[STORED DATA — start]
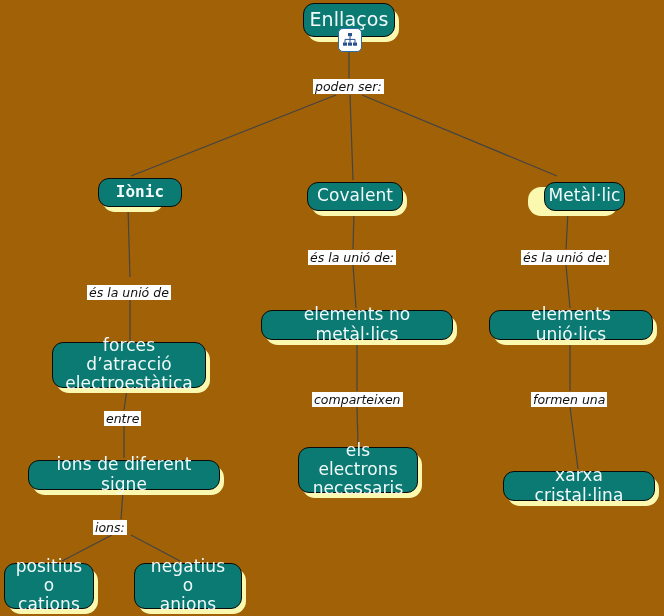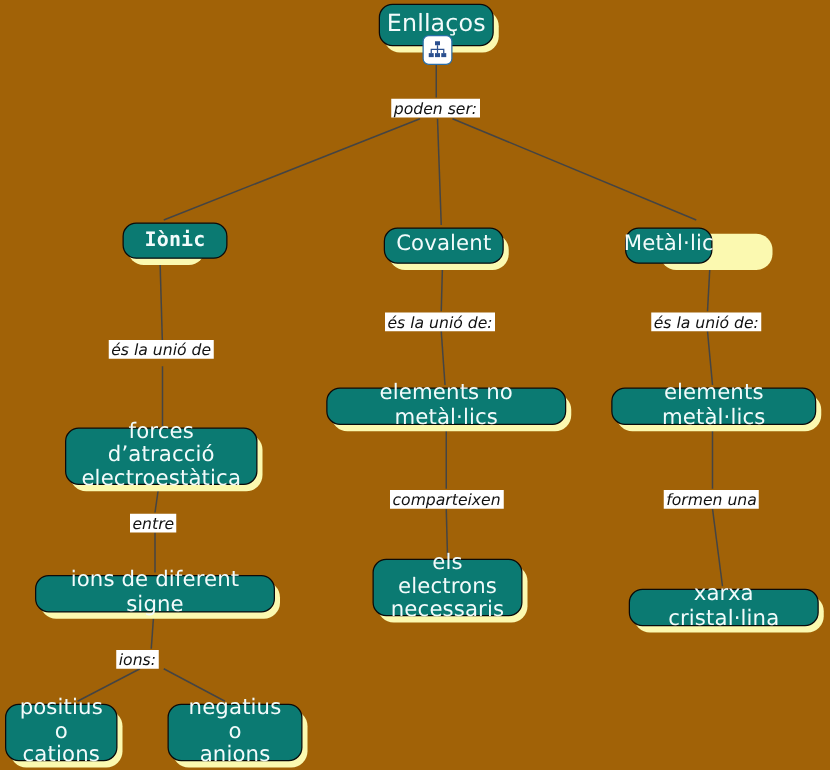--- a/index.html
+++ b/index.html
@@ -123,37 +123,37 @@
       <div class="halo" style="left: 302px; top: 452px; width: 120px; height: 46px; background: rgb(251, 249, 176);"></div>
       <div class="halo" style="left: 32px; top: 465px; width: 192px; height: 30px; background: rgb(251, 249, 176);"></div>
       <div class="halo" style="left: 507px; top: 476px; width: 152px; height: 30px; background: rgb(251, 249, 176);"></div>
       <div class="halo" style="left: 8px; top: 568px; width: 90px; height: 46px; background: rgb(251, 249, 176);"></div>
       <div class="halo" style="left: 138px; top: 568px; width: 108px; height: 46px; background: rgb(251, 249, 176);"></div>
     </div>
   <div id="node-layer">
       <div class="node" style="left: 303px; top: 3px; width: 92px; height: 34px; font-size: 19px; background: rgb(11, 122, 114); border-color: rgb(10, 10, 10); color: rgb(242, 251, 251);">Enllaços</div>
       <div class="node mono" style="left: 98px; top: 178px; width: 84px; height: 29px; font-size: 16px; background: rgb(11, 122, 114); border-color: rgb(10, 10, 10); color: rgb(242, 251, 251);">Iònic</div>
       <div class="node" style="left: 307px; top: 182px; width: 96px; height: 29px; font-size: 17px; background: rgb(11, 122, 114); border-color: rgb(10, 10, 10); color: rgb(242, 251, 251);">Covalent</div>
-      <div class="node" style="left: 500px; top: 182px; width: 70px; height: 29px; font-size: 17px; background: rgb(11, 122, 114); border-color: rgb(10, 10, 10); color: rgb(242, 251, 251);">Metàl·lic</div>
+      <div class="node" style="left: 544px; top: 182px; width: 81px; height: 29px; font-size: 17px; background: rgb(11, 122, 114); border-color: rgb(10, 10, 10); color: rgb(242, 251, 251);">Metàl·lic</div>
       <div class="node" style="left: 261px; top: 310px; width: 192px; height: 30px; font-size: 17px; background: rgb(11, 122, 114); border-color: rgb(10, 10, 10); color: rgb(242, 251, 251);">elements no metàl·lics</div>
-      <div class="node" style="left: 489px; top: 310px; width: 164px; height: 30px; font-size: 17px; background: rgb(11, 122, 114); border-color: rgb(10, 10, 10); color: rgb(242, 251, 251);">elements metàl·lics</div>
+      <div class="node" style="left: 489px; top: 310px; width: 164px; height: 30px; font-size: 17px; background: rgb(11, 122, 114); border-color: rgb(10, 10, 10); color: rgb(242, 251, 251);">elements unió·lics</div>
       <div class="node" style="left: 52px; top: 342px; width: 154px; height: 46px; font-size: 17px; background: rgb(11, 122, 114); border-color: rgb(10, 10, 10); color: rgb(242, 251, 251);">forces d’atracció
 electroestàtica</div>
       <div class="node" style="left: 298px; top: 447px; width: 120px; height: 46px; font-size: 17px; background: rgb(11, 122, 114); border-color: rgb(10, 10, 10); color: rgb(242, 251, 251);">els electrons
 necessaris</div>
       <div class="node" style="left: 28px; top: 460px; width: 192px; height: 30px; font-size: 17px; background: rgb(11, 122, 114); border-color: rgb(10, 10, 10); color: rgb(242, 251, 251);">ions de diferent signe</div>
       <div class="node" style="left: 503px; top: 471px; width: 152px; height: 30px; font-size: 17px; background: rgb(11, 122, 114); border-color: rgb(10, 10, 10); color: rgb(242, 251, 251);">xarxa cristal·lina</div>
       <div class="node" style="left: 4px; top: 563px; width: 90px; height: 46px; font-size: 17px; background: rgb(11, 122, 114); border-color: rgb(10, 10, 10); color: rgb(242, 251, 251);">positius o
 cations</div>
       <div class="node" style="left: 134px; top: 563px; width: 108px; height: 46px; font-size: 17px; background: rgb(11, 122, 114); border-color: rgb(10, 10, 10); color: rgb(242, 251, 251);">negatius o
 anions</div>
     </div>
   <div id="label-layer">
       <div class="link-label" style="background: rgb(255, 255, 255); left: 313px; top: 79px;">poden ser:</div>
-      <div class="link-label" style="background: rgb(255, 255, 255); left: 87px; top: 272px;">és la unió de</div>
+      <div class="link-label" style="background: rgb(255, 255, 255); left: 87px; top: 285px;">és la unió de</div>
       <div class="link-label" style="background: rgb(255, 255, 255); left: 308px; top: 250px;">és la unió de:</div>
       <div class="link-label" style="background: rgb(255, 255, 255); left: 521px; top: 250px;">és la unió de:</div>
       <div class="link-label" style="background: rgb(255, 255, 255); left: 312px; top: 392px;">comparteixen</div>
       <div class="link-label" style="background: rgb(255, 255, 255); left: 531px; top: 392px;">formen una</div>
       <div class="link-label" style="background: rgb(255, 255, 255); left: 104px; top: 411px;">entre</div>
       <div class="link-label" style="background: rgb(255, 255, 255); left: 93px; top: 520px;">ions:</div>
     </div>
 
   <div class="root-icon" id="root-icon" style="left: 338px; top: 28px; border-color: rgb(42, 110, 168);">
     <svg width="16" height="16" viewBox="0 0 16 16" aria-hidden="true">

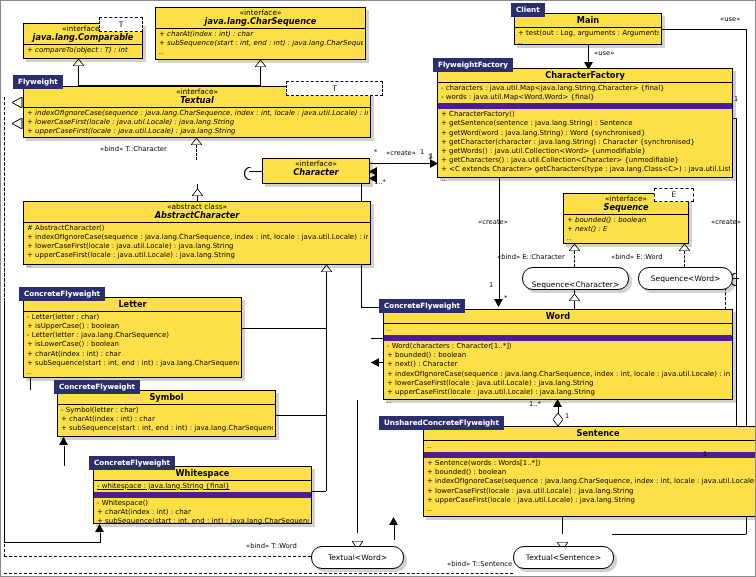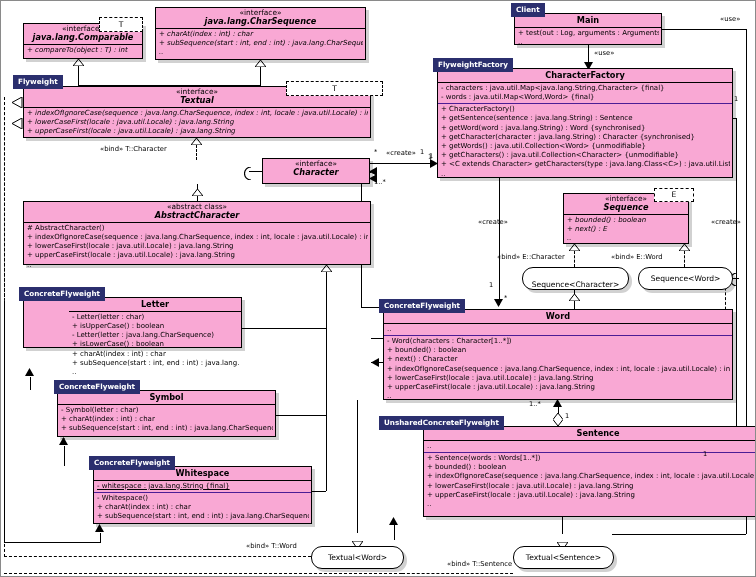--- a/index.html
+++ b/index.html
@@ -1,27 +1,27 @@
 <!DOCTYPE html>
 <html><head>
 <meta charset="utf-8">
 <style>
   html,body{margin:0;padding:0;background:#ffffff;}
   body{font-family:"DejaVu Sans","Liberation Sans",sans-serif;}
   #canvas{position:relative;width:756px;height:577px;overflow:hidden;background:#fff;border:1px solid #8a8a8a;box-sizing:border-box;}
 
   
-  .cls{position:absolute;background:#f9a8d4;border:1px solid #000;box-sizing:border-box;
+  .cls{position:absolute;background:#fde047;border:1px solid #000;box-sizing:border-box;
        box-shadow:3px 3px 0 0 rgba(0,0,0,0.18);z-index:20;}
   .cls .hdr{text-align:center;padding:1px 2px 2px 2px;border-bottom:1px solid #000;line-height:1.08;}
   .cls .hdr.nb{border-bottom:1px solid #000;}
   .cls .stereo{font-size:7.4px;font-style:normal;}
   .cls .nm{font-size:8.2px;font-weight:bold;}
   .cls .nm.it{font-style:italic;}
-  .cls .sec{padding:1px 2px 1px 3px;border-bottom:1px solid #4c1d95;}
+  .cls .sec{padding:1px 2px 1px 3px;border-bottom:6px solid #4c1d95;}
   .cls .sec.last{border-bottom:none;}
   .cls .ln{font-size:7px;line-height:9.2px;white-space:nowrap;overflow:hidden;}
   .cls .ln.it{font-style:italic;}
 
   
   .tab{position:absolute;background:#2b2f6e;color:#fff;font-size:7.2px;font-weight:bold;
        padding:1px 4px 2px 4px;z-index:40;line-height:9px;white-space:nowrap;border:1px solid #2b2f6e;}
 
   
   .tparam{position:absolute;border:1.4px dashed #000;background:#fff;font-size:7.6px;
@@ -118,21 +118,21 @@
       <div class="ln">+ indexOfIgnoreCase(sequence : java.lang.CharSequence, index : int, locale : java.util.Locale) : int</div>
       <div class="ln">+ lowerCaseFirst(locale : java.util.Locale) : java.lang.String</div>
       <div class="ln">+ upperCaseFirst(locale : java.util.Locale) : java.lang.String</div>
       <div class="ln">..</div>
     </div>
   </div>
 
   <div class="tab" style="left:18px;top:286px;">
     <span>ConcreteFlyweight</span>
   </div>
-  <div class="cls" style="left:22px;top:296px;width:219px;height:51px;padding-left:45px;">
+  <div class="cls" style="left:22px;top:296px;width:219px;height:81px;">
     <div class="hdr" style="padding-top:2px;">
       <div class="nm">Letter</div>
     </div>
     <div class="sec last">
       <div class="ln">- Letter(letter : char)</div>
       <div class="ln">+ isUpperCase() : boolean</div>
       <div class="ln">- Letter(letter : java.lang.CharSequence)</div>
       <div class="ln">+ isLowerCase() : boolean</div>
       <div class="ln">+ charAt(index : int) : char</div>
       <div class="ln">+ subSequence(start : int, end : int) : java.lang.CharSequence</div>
[STORED DATA — finish]
## REQUIRED ACTION
Out of the data above, give again only the lines starting at the one holding "-1,27 +1,27 @@" and ending at the one holding "2px 2px 2px;border-bottom:1px", unchanged.

## SOLUTION TO THIS TASK
@@ -1,27 +1,27 @@
 <!DOCTYPE html>
 <html><head>
 <meta charset="utf-8">
 <style>
   html,body{margin:0;padding:0;background:#ffffff;}
   body{font-family:"DejaVu Sans","Liberation Sans",sans-serif;}
   #canvas{position:relative;width:756px;height:577px;overflow:hidden;background:#fff;border:1px solid #8a8a8a;box-sizing:border-box;}
 
   
-  .cls{position:absolute;background:#f9a8d4;border:1px solid #000;box-sizing:border-box;
+  .cls{position:absolute;background:#fde047;border:1px solid #000;box-sizing:border-box;
        box-shadow:3px 3px 0 0 rgba(0,0,0,0.18);z-index:20;}
   .cls .hdr{text-align:center;padding:1px 2px 2px 2px;border-bottom:1px solid #000;line-height:1.08;}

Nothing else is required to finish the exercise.